Among these modalities, the urinary immunopotentiator is now well documented and strongly recommended in the guidelines 11. The oral immunostimulant OM-89 (Uro-Vaxom ®), an extract of 18 different serotypes of heat-killed uropathogenic E. coli, stimulates innate immunity by increasing non-specific and specific humoral and cellular immune responses via the induction of interferon-γ and tumor necrosis factor-γ production as well as the activities of lymphocytes and macrophages 5557. Uro-Vaxom ® is a safe and effective medicine that can reduce recurrent UTI episodes 48, 5860 and can effectively reduce the repeated use of antibiotics 61. Uromune ® is a sublingual spray consisting of equal amounts of four common UTI-causing bacteria in a suspension of 10 9 inactivated whole bacteria/mL: E. coli; Klebsiella pneumoniae, Proteus vulgaris, and Enterococcus faecalis 54. The data from European prospective and retrospective studies suggest that Uromune ® is a viable alternative therapy for treating recurrent UTIs in women 62, 63.

The lower estrogen state found in postmenopausal women is linked with decreased innate immunity via the loss of the commensal bacteria Lactobacillus and the loss of the acidic pH microenvironment within the vagina. Although specific mechanisms are still poorly understood, estrogen plays a key role in modulating the natural defense of the lower urinary tract against UTIs 64. The role for topical (intravaginal cream, vaginal rings, impregnated pessary rings, vaginal pessaries, and vaginal tablets) estrogen in averting recurrent UTIs in postmenopausal women compared with placebo is clear, and guidelines for this population recommend their use 11, 65, 66. Currently, there is evidence that CO 2 ablative vaginal lasers may help rejuvenate this microenvironment, much like topical estrogen therapy, restoring the lactic acid synthesis of commensal bacteria and the innate vaginal defense against UTIs 6769. For postmenopausal women, vaginal estrogen therapy has been considered often as an adjunct to antimicrobial-based prophylaxis 70. However, combination therapy with both immunostimulants and vaginal therapy (laser rejuvenation or estrogen) may provide better effectiveness at preventing UTI recurrence in postmenopausal women and is a potentially novel avenue for further research.
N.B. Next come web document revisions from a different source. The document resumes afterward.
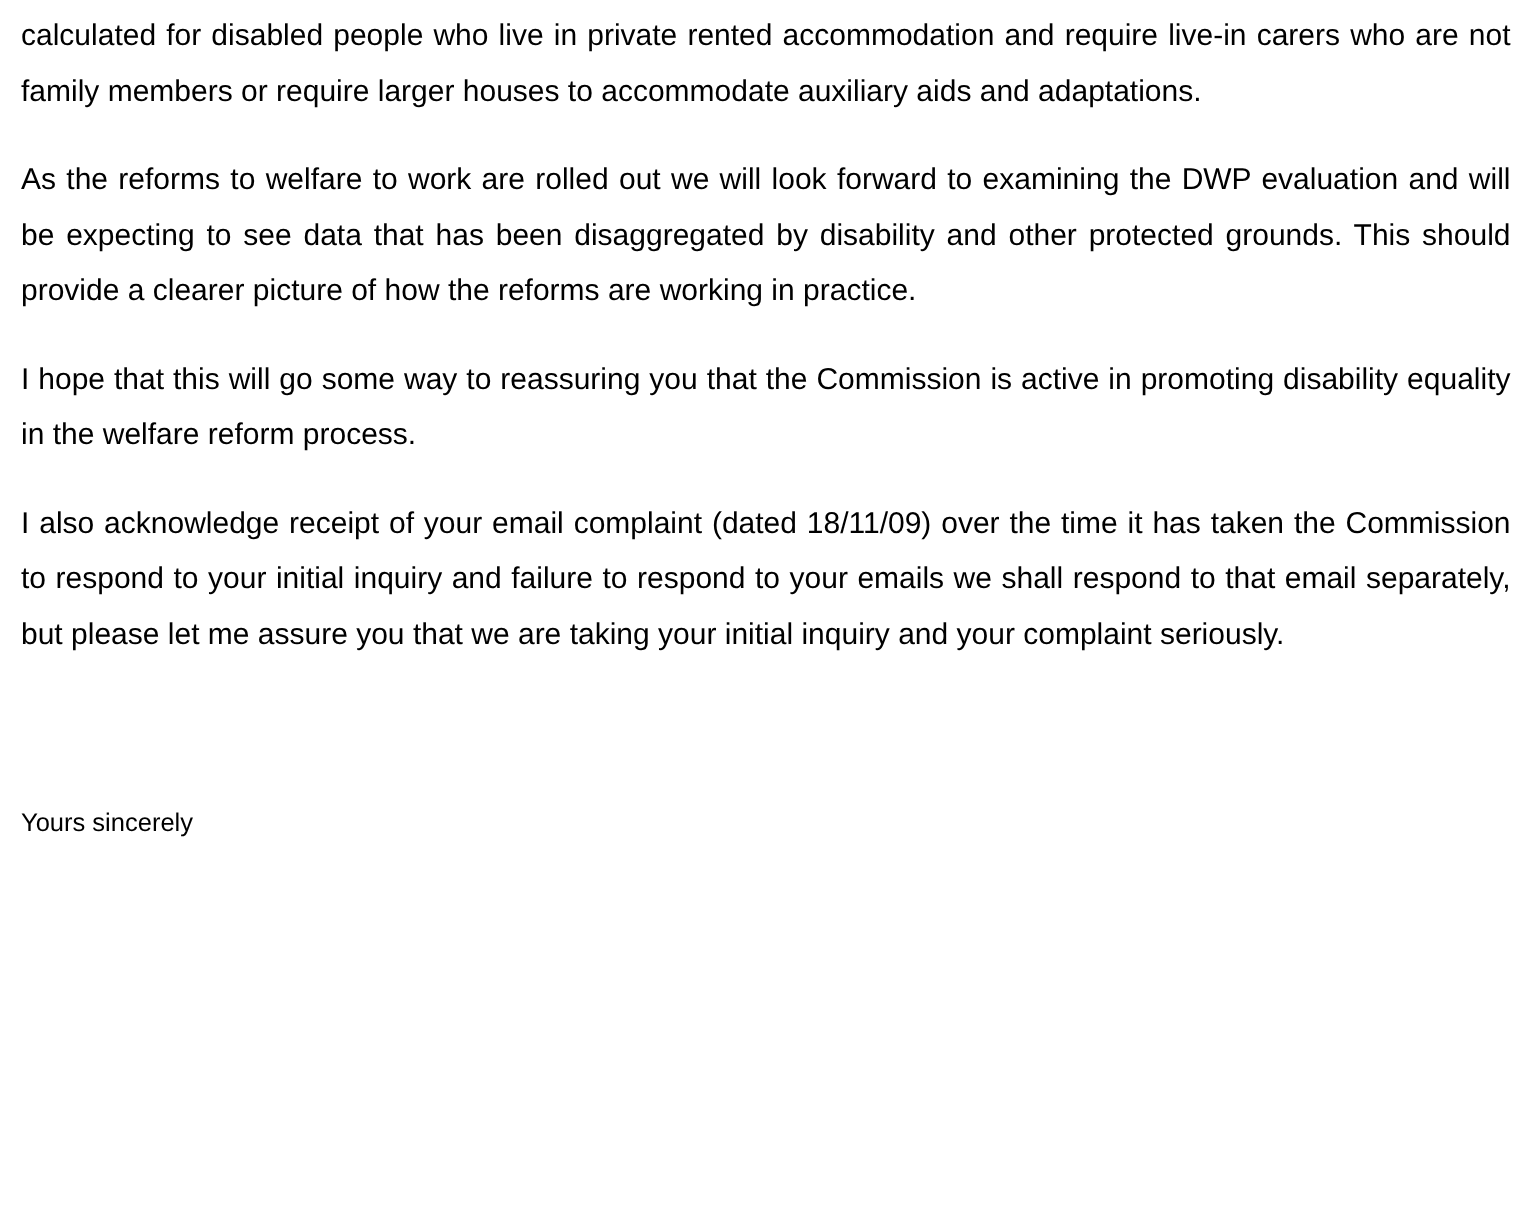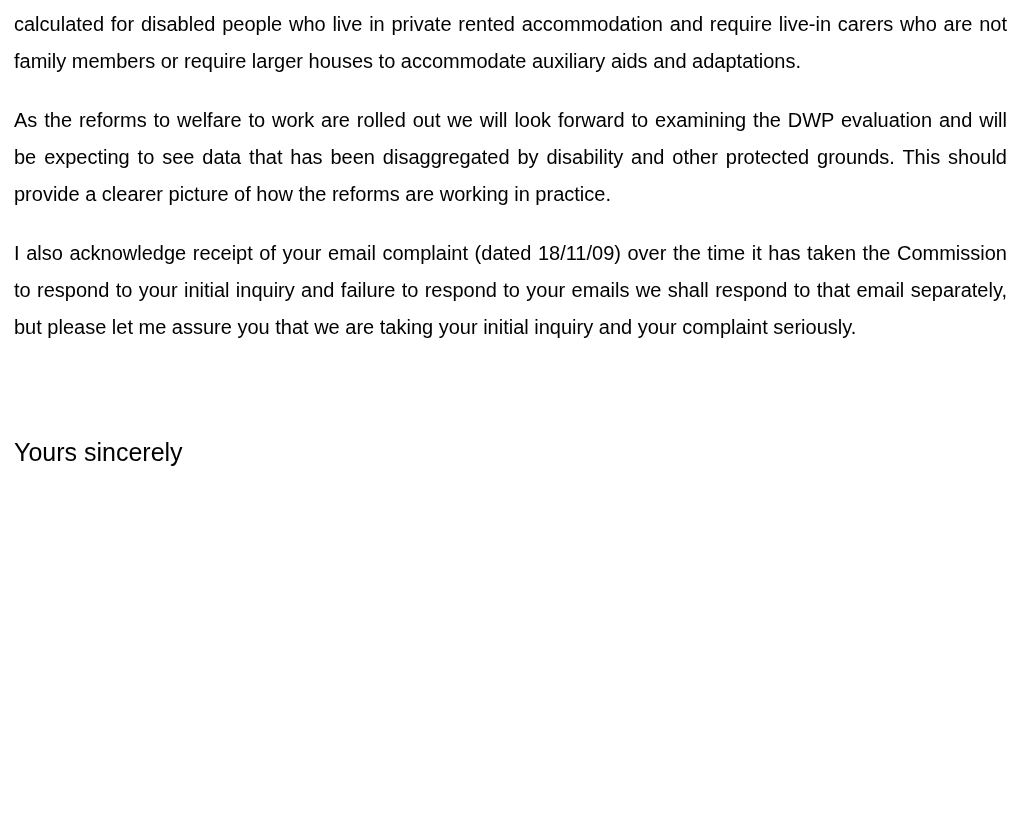"I hope that this will" p.para { html: none -> <p>I hope that this will go some way to reassuring you that the Commission is active in promoting disability equality in the welfare reform process.</p> }
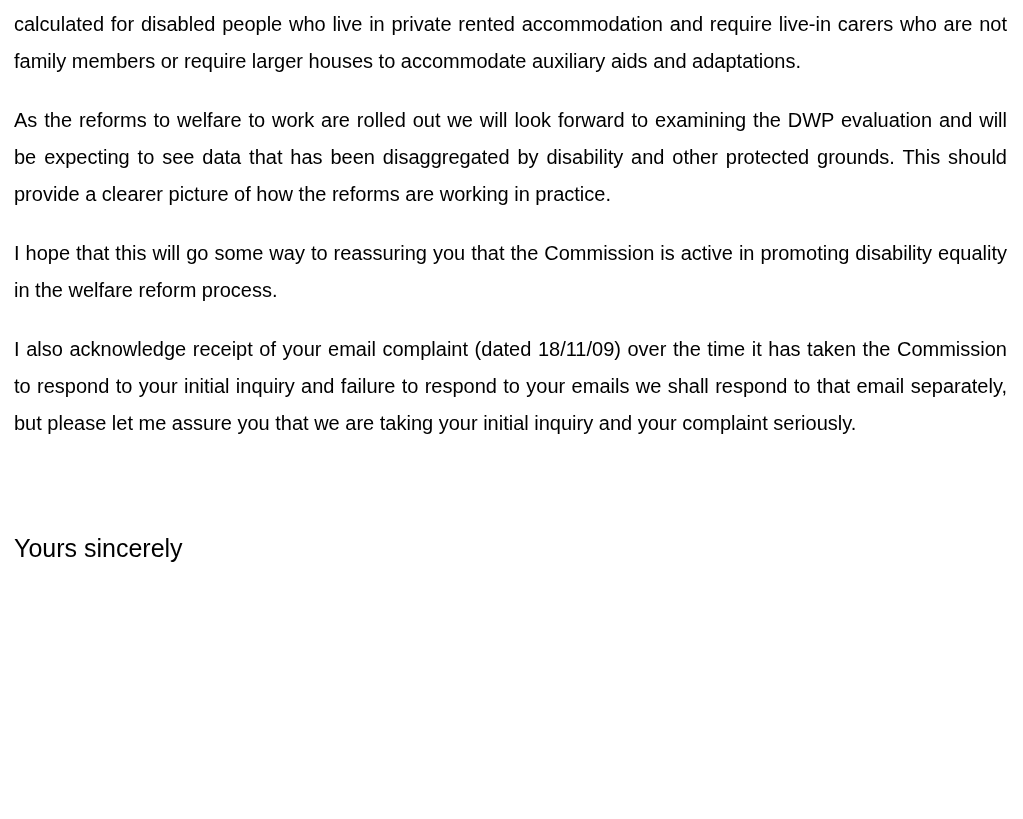"Yours sincerely" .signoff { font-size: 25px -> 17px }
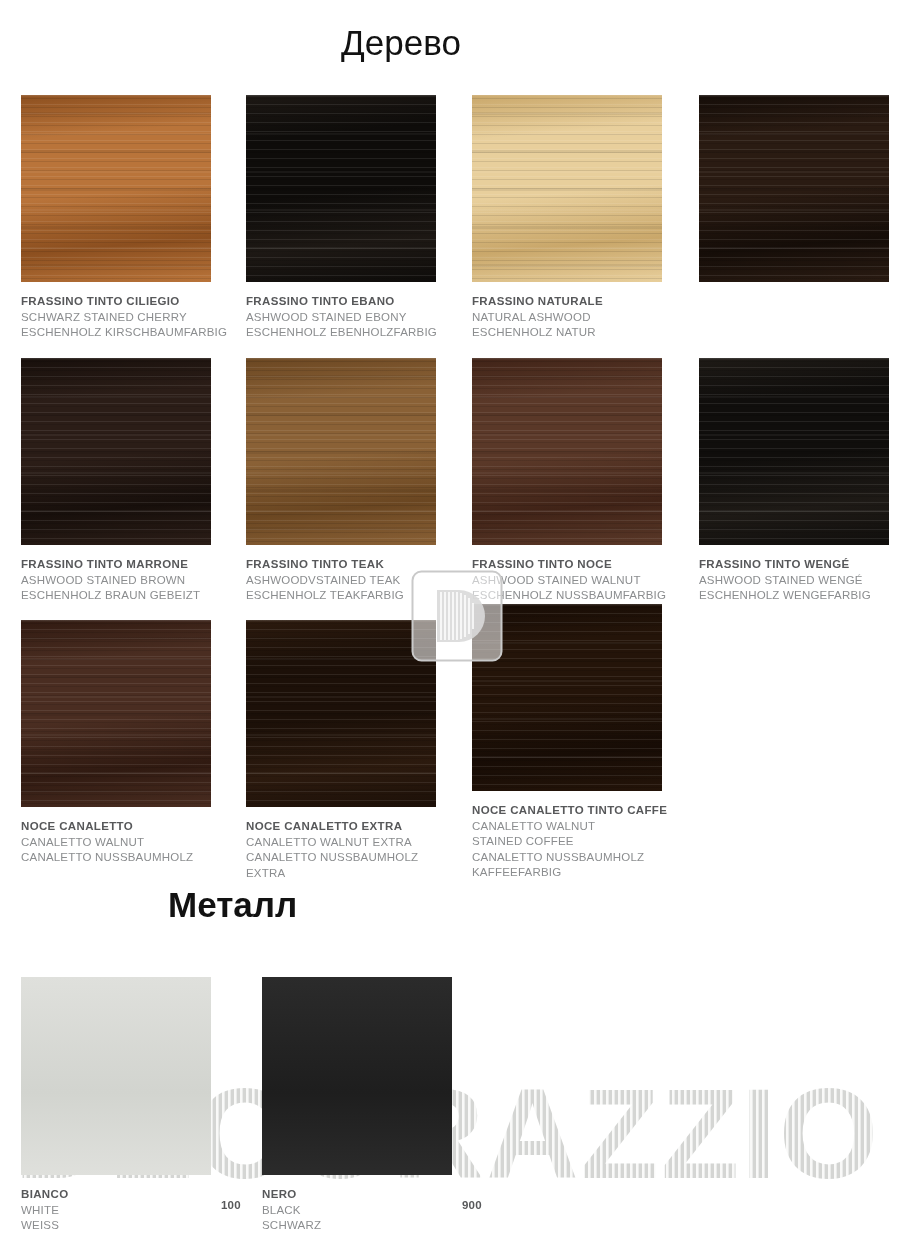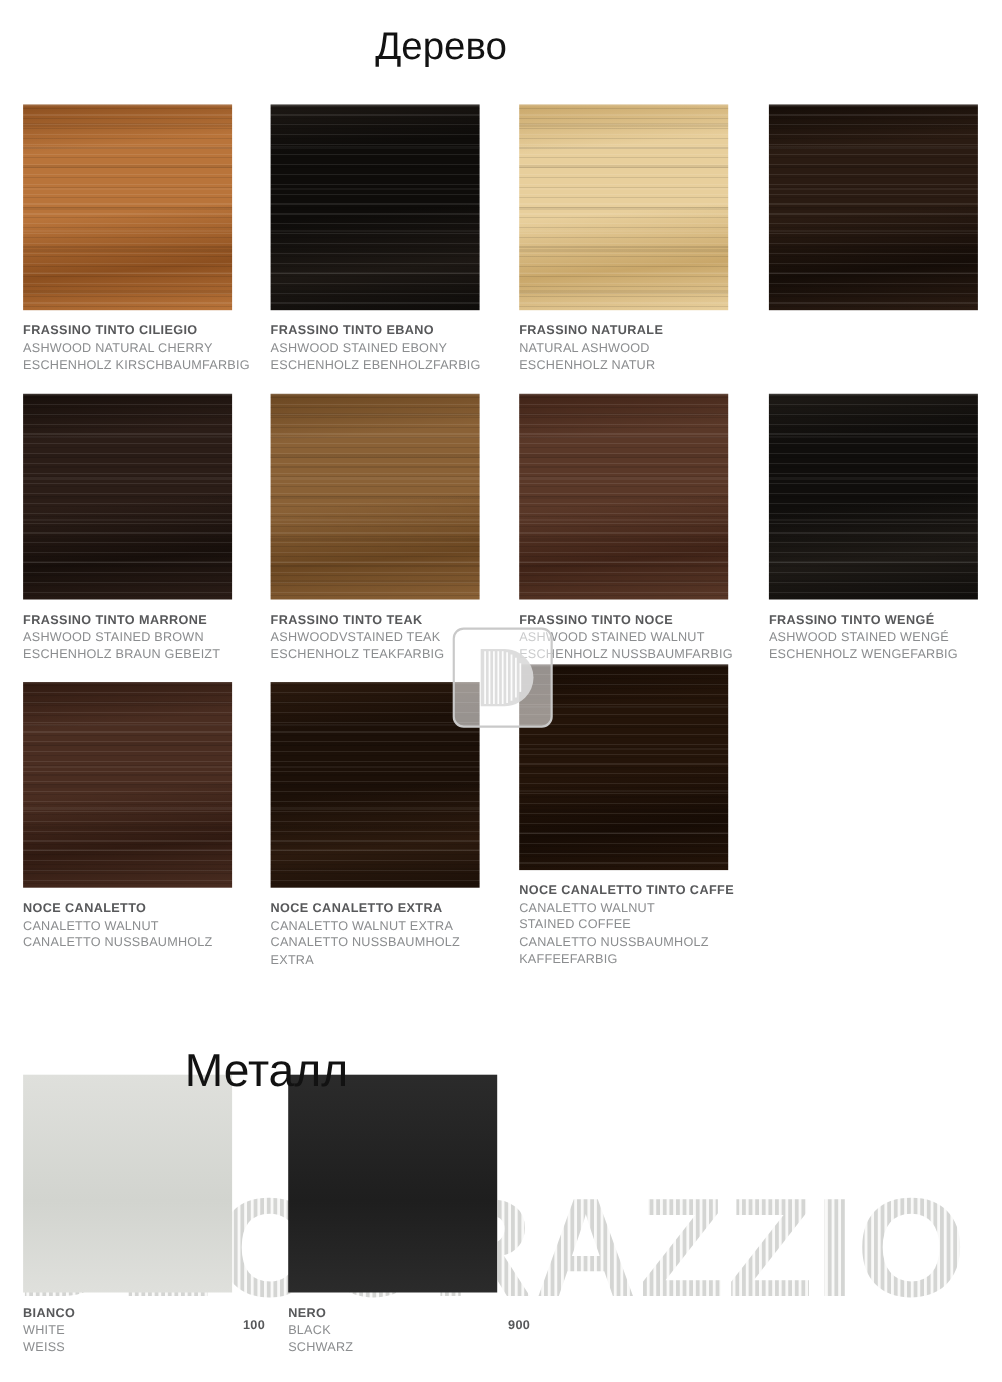"ASHWOOD NATURAL CHERRY" div.sub { text: ASHWOOD NATURAL -> SCHWARZ STAINED }
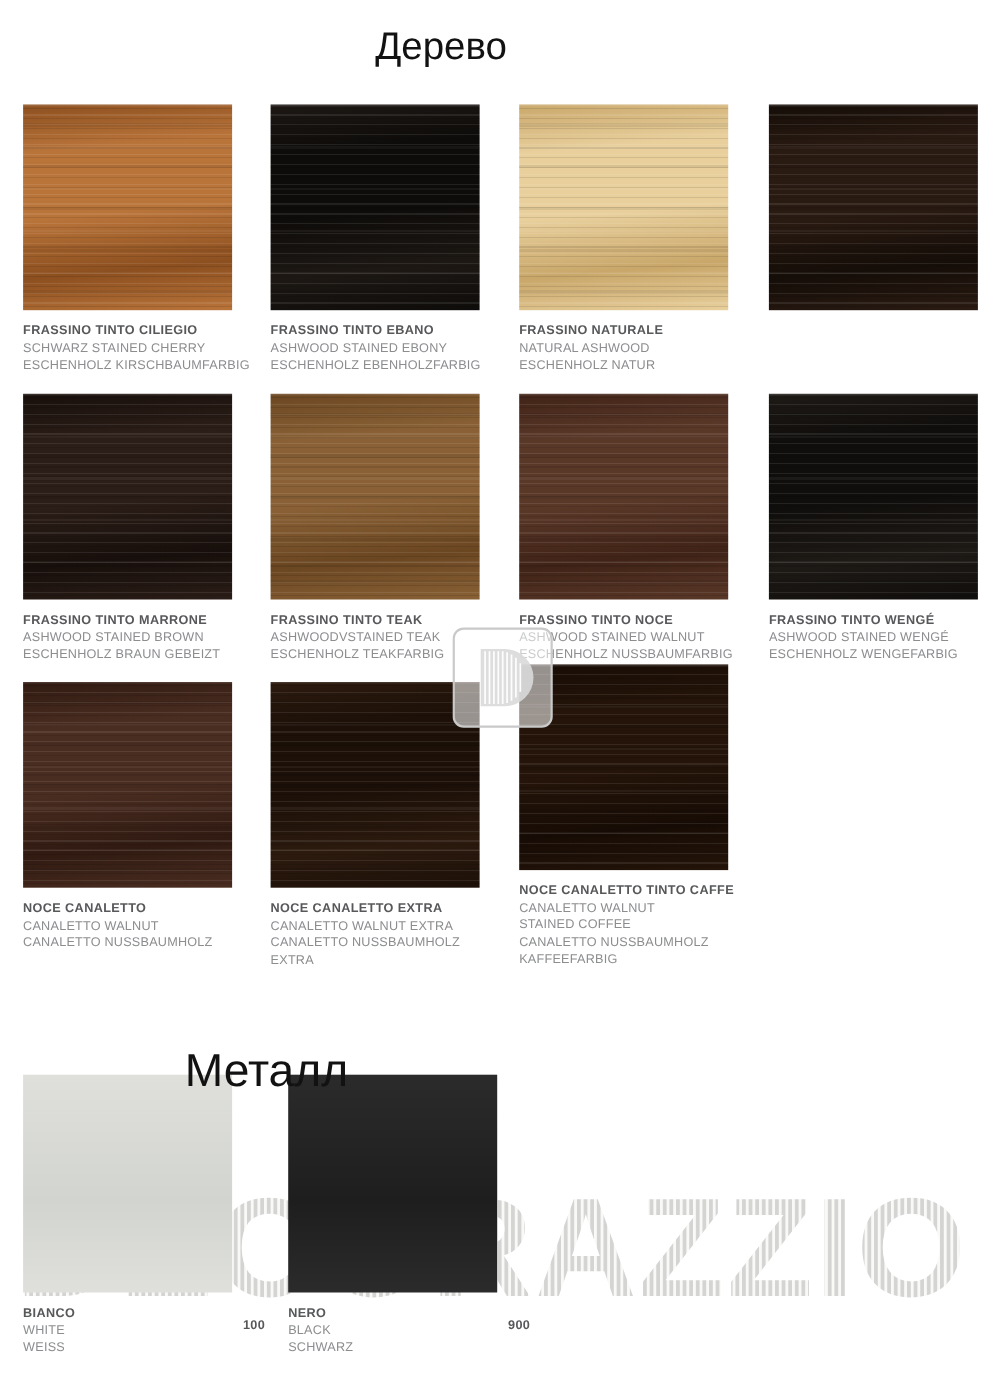"Металл" #title-metal { font-size: 42px -> 35px; font-weight: none -> bold; top: 952px -> 884px }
Paradigm shifting in the era of the microbiome

The microbiota is defined as the microorganisms in a particular environment. The microbiome refers to their genomes that are revealed using molecular techniques such as 16S ribosomal RNA (rRNA) sequencing 71. Recently, more sensitive diagnostic tests demonstrated that urine is not sterile 72. The urinary tract is inhabited by a unique urinary microbiota, and standard bacteriuria represents a fraction of the diverse microbiota hosted by the urinary tract 73. In the past, the notion that UTI was the detection of organisms as a standard culture in sterile urine has changed in the era of the microbiome. The fact that we diagnosed UTIs through standard culture and antibiotic susceptibility ignored the dozens of bacterial species and intracellular bacterial colonies known to reside in the urinary tract 72. As expected, in the era of the microbiome, stable bacterial communities are generally beneficial and this condition is referred to as symbiosis. In this sense, patients with urinary tract symptoms would be more likely to be classified as having urinary tract dysbiosis rather than a UTI 73. If the full array of microbes resident in the human urinary tract is identified in the near future, some treatment of UTIs by antibiotics may turn into a correction of dysbiosis. In the gut microbiome, treatments of Clostridium difficile infections through fecal transplants have been investigated 74, 75. In the urinary tract, the instillation of non-pathogenic E. coli safely reduced the risk of symptomatic UTI in patients with spinal cord injury. All of these efforts are ultimately related to preventing the overuse and misuse of antibiotics. The paradigm of managing UTIs has shifted from diagnosing UTIs and antibiotic treatment to screening for patients who really need antibiotics.

Conclusions

A clear achievement in recent oncology is the emergence of immunotherapy, a type of treatment that helps our immune system fight cancer and that marks an entirely different way of treating cancer by targeting the immune system, not the tumor itself. If the immune system also helps our body fight infections, why not use our body’s immune system instead of antibiotics to treat UTIs? This paradigm shift seems to be beginning in the management of UTIs. Further understanding of the microbiome in the urogenital system is expected to stimulate this shift. Eventually, the spread of antibiotic resistance can be reduced if antibiotics are used only when they are needed.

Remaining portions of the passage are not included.